La grève essentielle

La grève est plus forte que tout ; c’est par conséquent la solution ultime. La solution qui reste lorsque toutes ont prouvé leur inefficacité.

Si nous luttons pour une éducation, plus juste, plus « ouvert[e] en pleine égalité à tous en fonction de leur mérite », c’est fondamentalement parce que nous croyons en la valeur de l’école pour chacun de nous, et surtout pour la société que nous constituons. En conséquence, nous ne pouvons nous réjouir de devoir (car c’est un devoir) abandonner les bancs d’école pour quelques temps. Si nous acceptons ce renoncement temporaire, c’est parce que nous savons que nous pourrons y revenir plus forts ensuite. Si, le temps d’une grève, nous préférons le froid de l’hiver au confort des salles de classe, c’est parce que nous y sommes bien obligés. Nous nous résignons à cette solution radicale, voire extrême, parce que la situation l’est, elle aussi, parce que c’est là que l’obstination des libéraux force le mouvement étudiant à s’aventurer. L’échec des pétitions, des manifestations sporadiques, des actions d’éclat, des campagnes de sensibilisation, l’échec de tout cela nous a menés, ainsi que le gouvernement, au pied d’un mur qu’il nous faudra bien renverser.

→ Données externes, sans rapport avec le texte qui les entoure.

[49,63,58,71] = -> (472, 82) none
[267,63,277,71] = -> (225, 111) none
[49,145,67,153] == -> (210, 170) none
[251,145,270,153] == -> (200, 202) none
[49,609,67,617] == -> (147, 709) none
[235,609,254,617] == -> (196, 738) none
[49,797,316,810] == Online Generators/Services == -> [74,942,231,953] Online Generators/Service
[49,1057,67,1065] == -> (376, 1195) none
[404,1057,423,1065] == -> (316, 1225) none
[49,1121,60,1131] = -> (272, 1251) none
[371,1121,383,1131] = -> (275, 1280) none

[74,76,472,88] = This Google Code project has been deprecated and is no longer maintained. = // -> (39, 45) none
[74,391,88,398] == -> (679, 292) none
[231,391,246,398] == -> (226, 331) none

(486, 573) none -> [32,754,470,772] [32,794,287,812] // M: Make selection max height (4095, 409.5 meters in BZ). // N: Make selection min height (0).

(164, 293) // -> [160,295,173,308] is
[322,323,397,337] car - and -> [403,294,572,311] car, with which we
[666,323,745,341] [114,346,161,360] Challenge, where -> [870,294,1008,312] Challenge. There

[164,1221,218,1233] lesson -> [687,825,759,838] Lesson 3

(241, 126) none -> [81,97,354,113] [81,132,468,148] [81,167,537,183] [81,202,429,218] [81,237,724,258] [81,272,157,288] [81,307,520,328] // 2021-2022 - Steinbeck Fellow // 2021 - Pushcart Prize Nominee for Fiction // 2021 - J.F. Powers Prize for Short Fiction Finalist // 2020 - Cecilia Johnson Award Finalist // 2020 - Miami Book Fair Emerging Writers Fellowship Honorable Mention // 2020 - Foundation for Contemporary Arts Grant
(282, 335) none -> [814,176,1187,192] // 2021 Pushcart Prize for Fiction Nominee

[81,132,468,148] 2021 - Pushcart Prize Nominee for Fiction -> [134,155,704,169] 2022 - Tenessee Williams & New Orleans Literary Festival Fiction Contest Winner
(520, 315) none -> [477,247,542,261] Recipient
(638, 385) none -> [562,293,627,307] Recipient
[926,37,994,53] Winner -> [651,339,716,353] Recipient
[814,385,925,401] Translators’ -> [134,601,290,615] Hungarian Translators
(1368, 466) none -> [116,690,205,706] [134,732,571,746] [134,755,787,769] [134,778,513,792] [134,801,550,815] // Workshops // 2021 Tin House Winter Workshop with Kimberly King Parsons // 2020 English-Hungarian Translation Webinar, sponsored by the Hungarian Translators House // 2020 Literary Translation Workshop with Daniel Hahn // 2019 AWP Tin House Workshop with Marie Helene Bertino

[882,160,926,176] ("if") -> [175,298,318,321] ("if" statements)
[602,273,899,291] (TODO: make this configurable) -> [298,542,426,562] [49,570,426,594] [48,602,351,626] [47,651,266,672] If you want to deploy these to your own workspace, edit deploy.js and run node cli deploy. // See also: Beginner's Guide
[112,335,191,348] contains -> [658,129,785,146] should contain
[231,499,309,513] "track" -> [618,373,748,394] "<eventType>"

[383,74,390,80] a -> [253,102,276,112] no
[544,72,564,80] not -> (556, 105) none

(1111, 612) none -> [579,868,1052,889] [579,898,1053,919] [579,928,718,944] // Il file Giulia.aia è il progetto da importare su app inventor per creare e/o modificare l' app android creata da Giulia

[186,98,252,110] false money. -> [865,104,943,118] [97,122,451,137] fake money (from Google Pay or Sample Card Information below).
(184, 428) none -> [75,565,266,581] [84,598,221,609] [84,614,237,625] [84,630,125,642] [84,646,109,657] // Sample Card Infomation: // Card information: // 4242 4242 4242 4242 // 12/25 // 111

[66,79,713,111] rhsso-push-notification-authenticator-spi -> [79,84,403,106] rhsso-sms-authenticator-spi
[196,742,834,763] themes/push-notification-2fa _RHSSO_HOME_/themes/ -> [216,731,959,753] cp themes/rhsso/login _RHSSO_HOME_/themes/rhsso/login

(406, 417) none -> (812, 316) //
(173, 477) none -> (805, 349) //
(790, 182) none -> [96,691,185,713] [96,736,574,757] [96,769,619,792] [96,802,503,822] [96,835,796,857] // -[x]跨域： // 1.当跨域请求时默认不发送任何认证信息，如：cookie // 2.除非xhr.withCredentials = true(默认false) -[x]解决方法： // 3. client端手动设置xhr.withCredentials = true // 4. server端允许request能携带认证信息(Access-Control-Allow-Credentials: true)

Pour que le premier ministre et son cabinet, qui se rient de la voix des étudiants comme de toutes les pressions citoyennes depuis 2003, reviennent sur la fermeture crasse qui caractérise leur irresponsabilité sociale, nous devrons, nous qui croyons à la beauté de l’école, sacrifier un peu de notre confort quotidien pour arracher à ces décideurs déconnectés la victoire que nous espérons et le respect qui nous est dû.

La grève efficace

Ce qui prouve encore davantage la nécessité de la grève, c’est l’obstination, encore aujourd’hui, de M. Charest et de Mme Beauchamp à fermer les yeux sur un mouvement de grève qui compte près de 125 000 personnes. S’ils peuvent faire la sourde oreille à une pression de cette ampleur, on peut aisément imaginer l’impossibilité pour nous de changer les choses par le simple port d’un carré de feutre.

Mais cette fermeture apparente de la part de la classe politique ne vient en aucun cas démontrer l’inutilité d’un mouvement de grève. La grève générale fonctionne, on l’a vu en 1968, en 1974, en 1978, en 1986, en 1996 et en 2005. Les deux seules grèves étudiantes s’étant soldées par un échec sont celles de 1998 et de 1990, le mouvement étudiant n’ayant pas su organiser une mobilisation assez importante pour vraiment faire pression sur le gouvernement.

De là l’importance de l’engagement de tous et chacun dans cette cause qui doit être réellement commune. Le mouvement a besoin de nous, et on ne peut se permettre de laisser la peur gagner cette lutte, surtout lorsque cette peur est injustifiée. On risque au final fort peu : les chances de voir notre session annulée sont quasi-inexistantes, et ce serait une première dans l’histoire du Québec. Le gouvernement devra céder avant nous.

Nous. Pour que nous puissions vaincre, il nous faut la force de tous, une force conjointe et unie qui, elle seule, pourra lutter contre l’oppression d’un gouvernement qui nous ignore quotidiennement, mais plus pour longtemps. C’est en nous rassemblant que nous vaincrons. Parce que nous serons forts, parce que nous serons nombreux, parce que nous serons nous. Si nous acceptons la lutte, la victoire sera belle. Sans quoi, la défaite sera d’une triste laideur, celle de l’abandon.

Ce qu’il y a de plus beau encore que chacun de nous à l’école, ce sont nous tous, ensemble, en grève pour l’école. Choisissons la beauté, choisissons la lutte.